- [Revision comparison data]:
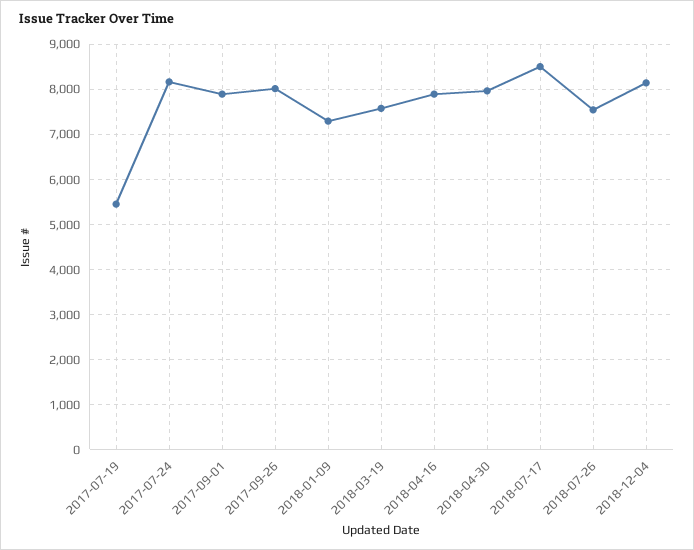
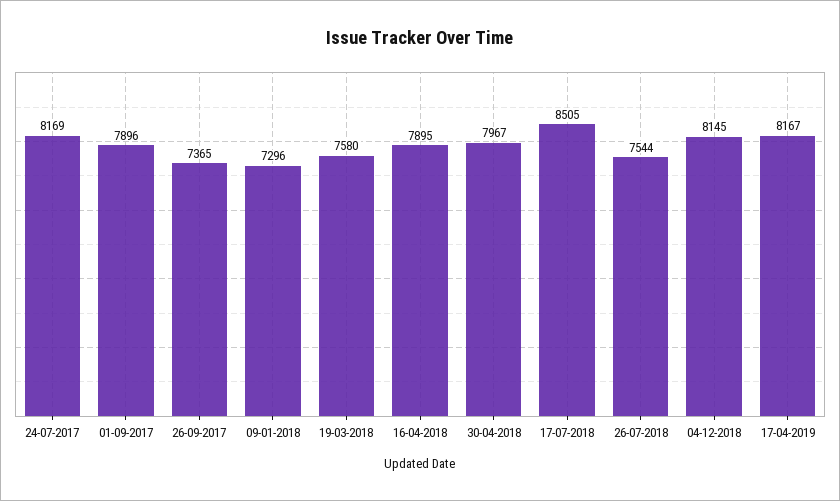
2017-07-19: 5400 -> none
2017-09-26: 8000 -> 7365
17-04-2019: none -> 8167

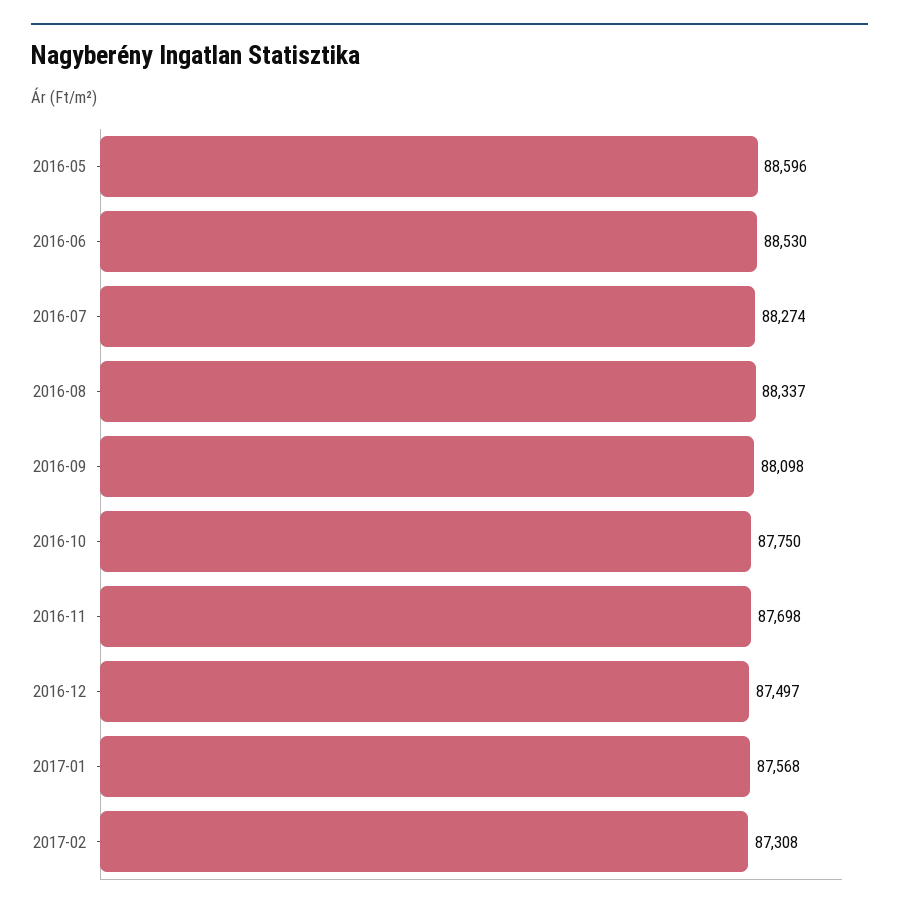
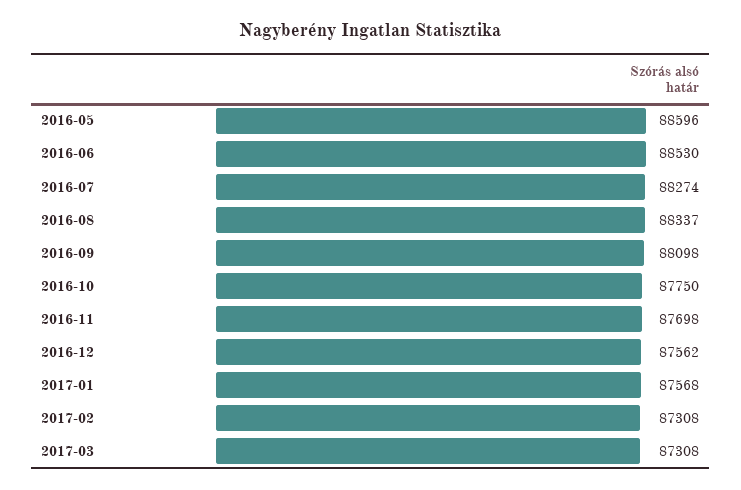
2016-12: 87497 -> 87562
2017-03: none -> 87308

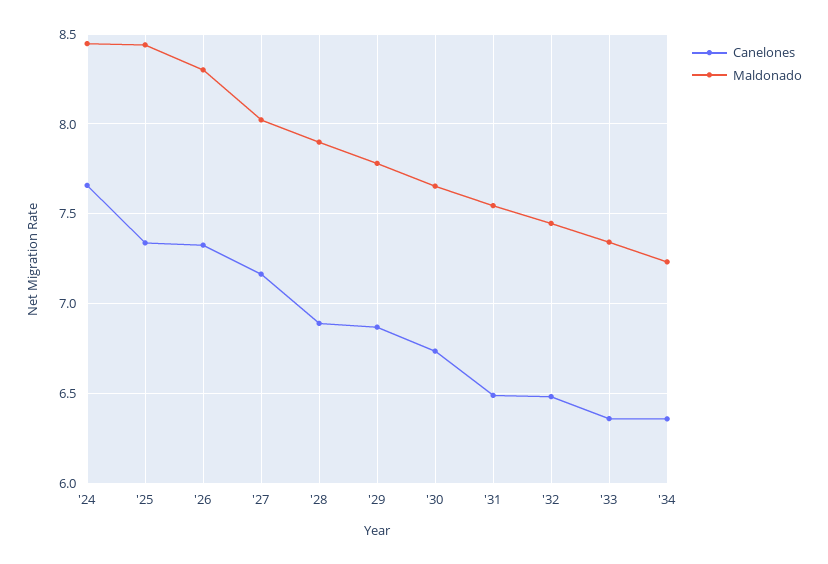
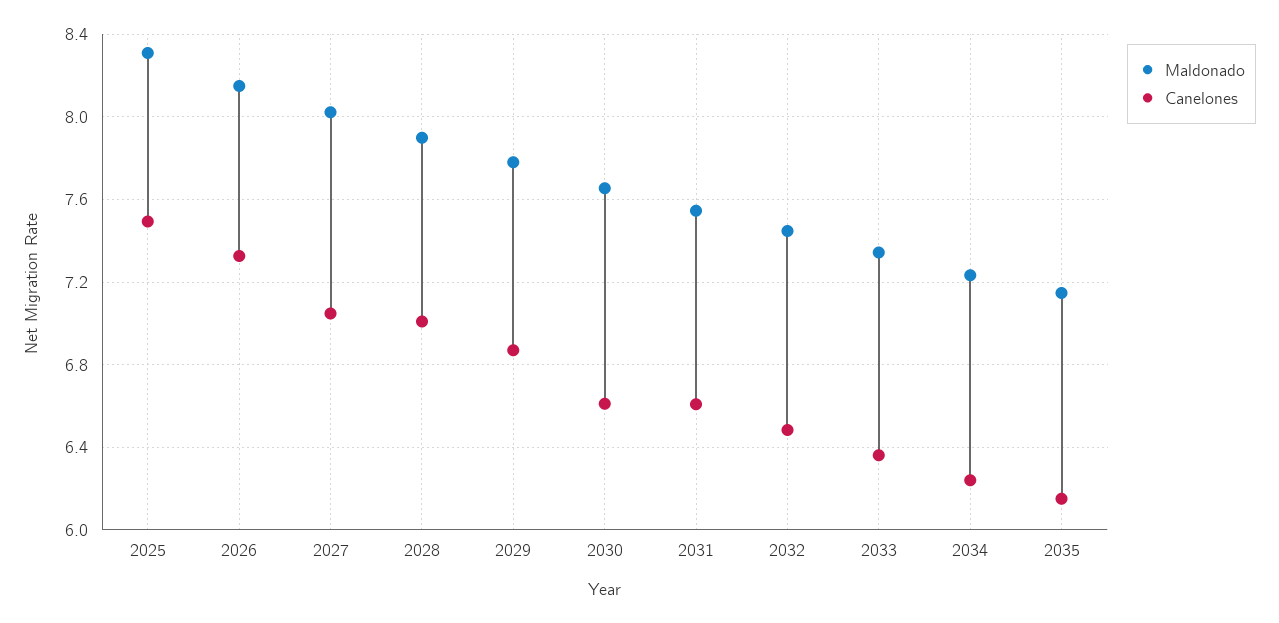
Canelones, '24: 7.65 -> none
Maldonado, '24: 8.45 -> none
Canelones, '25: 7.35 -> 7.5
Maldonado, '25: 8.45 -> 8.3
Maldonado, '26: 8.3 -> 8.15
Canelones, '27: 7.15 -> 7.05
Canelones, '28: 6.9 -> 7
Canelones, '30: 6.75 -> 6.6
Canelones, '31: 6.5 -> 6.6
Canelones, '34: 6.35 -> 6.25
Maldonado, 2035: none -> 7.15
Canelones, 2035: none -> 6.15

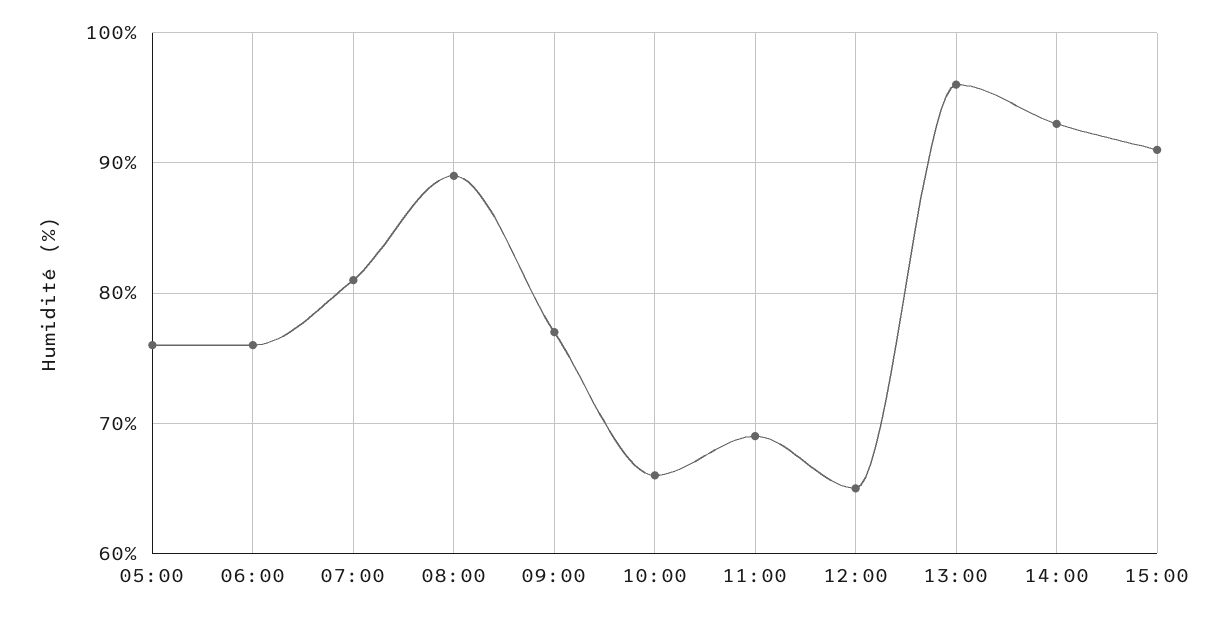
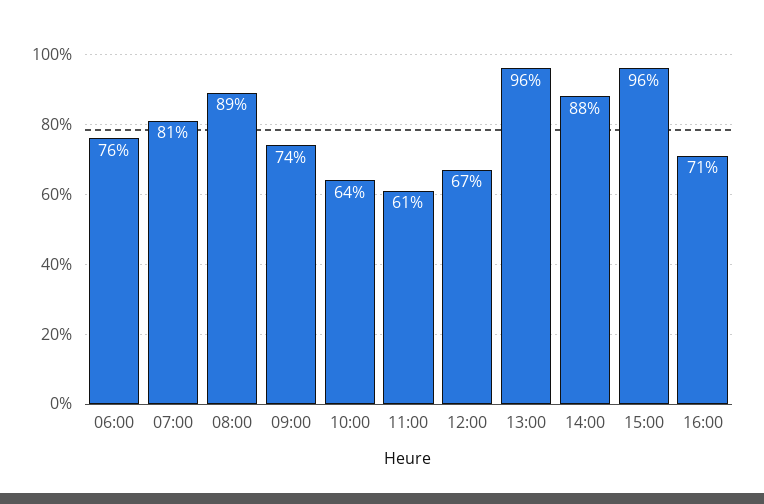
05:00: 76 -> none
09:00: 77 -> 74
10:00: 66 -> 64
11:00: 69 -> 61
12:00: 65 -> 67
14:00: 93 -> 88
15:00: 91 -> 96
16:00: none -> 71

- [WORK TO COMPLETE]: Spot every line in the entries that includes the word "Maldonado", and copy each one out.

- [EXERCISE OUTPUT]:
Maldonado, '24: 8.45 -> none
Maldonado, '25: 8.45 -> 8.3
Maldonado, '26: 8.3 -> 8.15
Maldonado, 2035: none -> 7.15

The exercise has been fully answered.